(MATERIAL PROVIDED Opens)

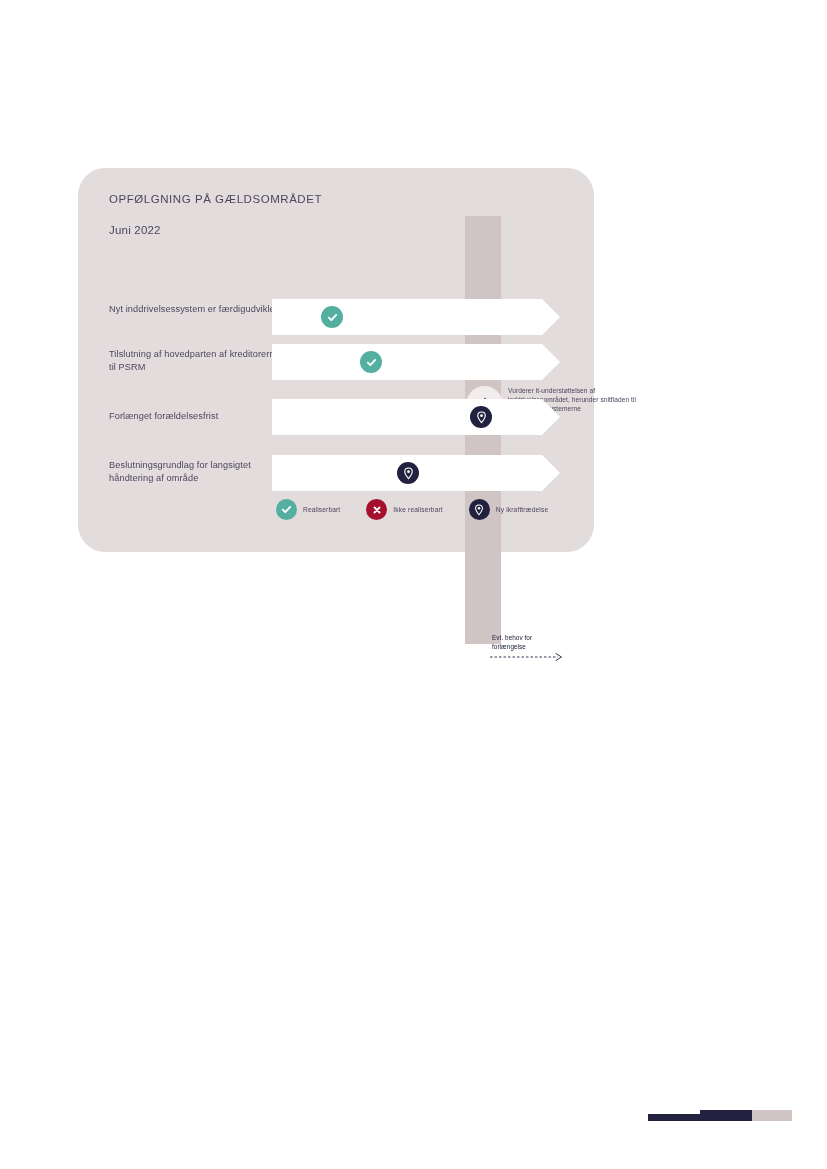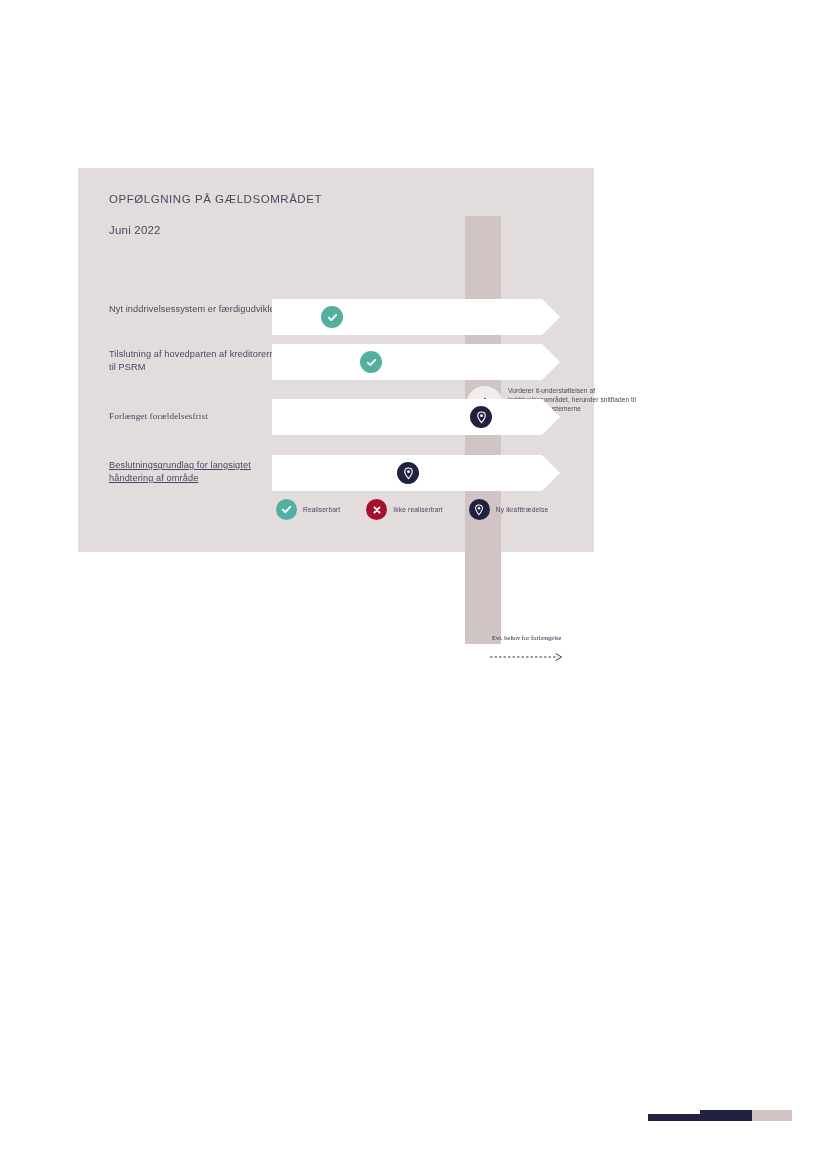--- a/index.html
+++ b/index.html
@@ -23,6 +23,7 @@
     width: 516px;
     height: 384px;
     background: #e3dcdc;
+    border-radius: 27px;
   }
 
   

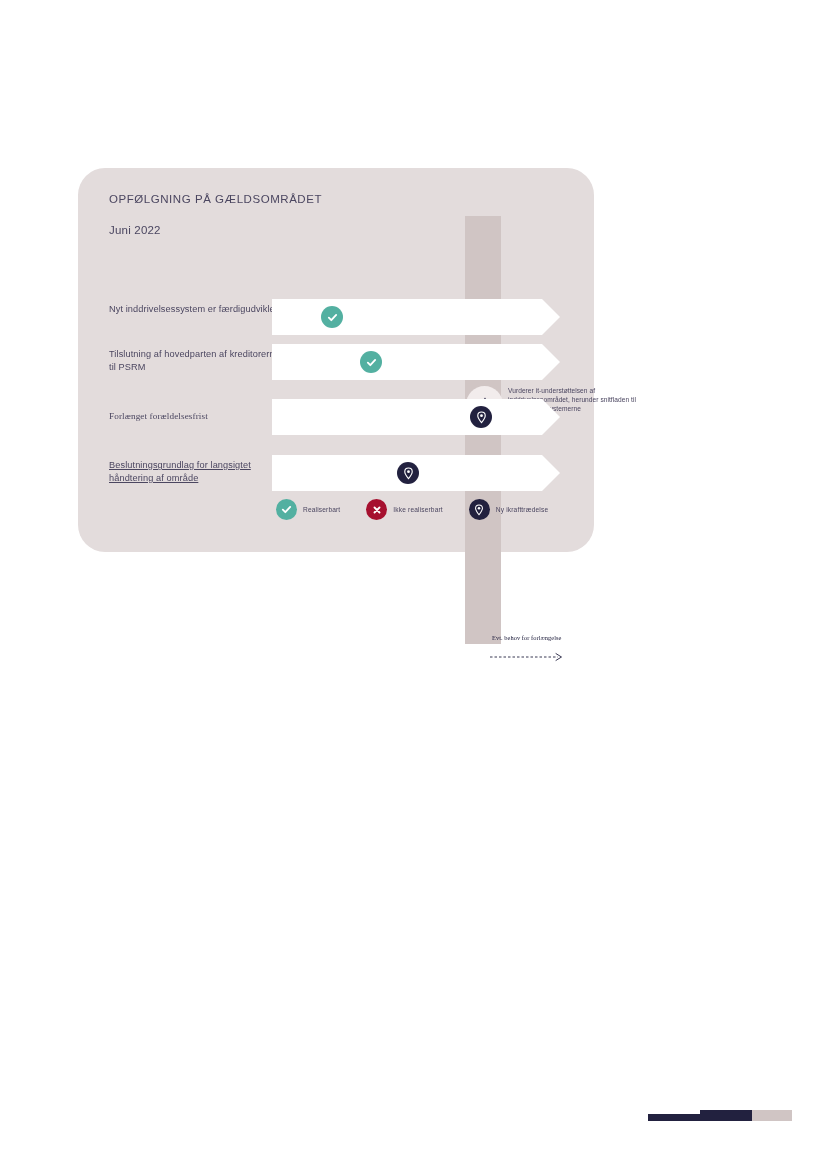--- a/index.html
+++ b/index.html
@@ -257,7 +257,7 @@
     </div>
   </div>
 
-  <div class="timeline-row" style="top:231px;font-family:Liberation Serif, serif;">
+  <div class="timeline-row" style="top:231px;">
     <div class="row-label" style="top:11px;">Forlænget forældelsesfrist</div>
     <div class="row-bar"></div>
     <div class="marker marker-pin" style="left:392px; top:7px; width:22px; height:22px;">

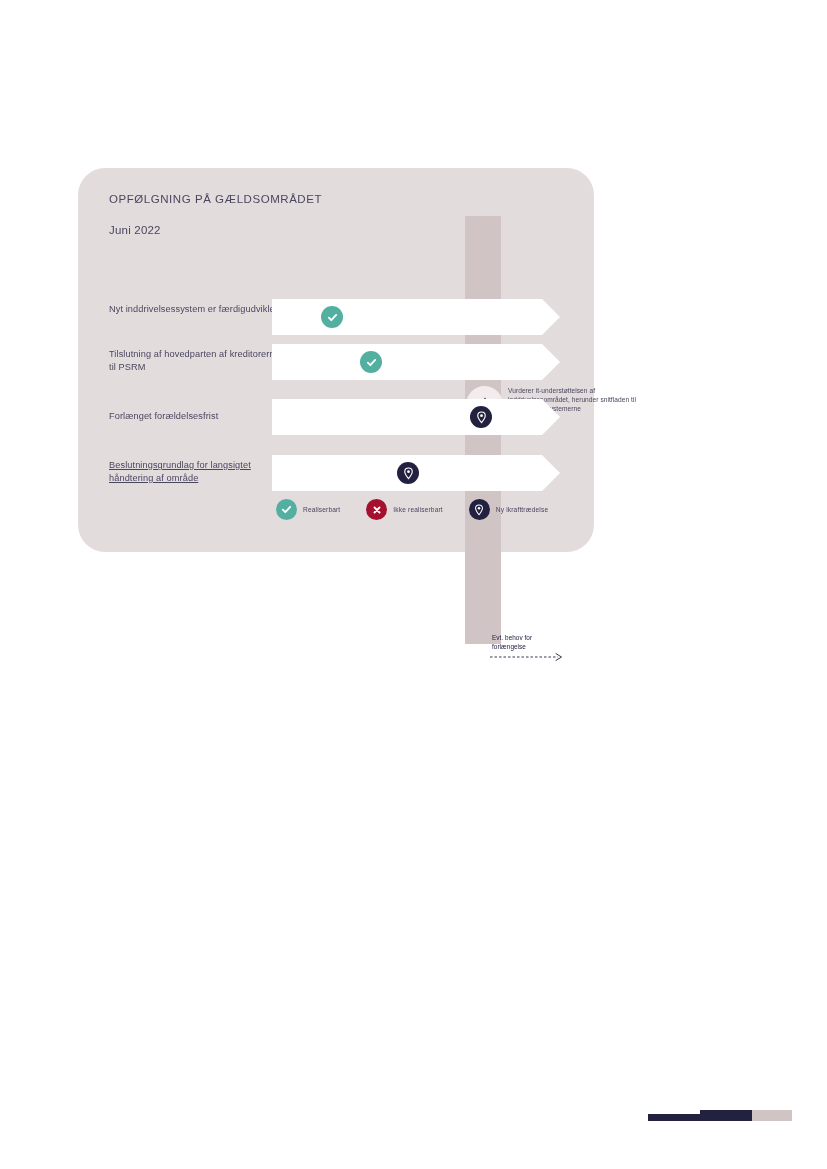--- a/index.html
+++ b/index.html
@@ -274,7 +274,7 @@
   </div>
 
   <div class="timeline-row" style="top:287px;">
-    <div class="row-label" style="top:4px;text-decoration:underline;">Beslutningsgrundlag for langsigtet håndtering af område</div>
+    <div class="row-label" style="top:4px;">Beslutningsgrundlag for langsigtet håndtering af område</div>
     <div class="row-bar"></div>
     <div class="marker marker-pin" style="left:319px; top:7px; width:22px; height:22px;">
       <svg width="11" height="13" viewBox="0 0 12 15">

(MATERIAL PROVIDED Closes)

[HOW TO COMPLETE THIS TASK]
Exactly as written, return every line of the listing, but not the pictures.

[TASK RESULT]
--- a/index.html
+++ b/index.html
@@ -23,6 +23,7 @@
     width: 516px;
     height: 384px;
     background: #e3dcdc;
+    border-radius: 27px;
   }
 
   

--- a/index.html
+++ b/index.html
@@ -257,7 +257,7 @@
     </div>
   </div>
 
-  <div class="timeline-row" style="top:231px;font-family:Liberation Serif, serif;">
+  <div class="timeline-row" style="top:231px;">
     <div class="row-label" style="top:11px;">Forlænget forældelsesfrist</div>
     <div class="row-bar"></div>
     <div class="marker marker-pin" style="left:392px; top:7px; width:22px; height:22px;">

--- a/index.html
+++ b/index.html
@@ -274,7 +274,7 @@
   </div>
 
   <div class="timeline-row" style="top:287px;">
-    <div class="row-label" style="top:4px;text-decoration:underline;">Beslutningsgrundlag for langsigtet håndtering af område</div>
+    <div class="row-label" style="top:4px;">Beslutningsgrundlag for langsigtet håndtering af område</div>
     <div class="row-bar"></div>
     <div class="marker marker-pin" style="left:319px; top:7px; width:22px; height:22px;">
       <svg width="11" height="13" viewBox="0 0 12 15">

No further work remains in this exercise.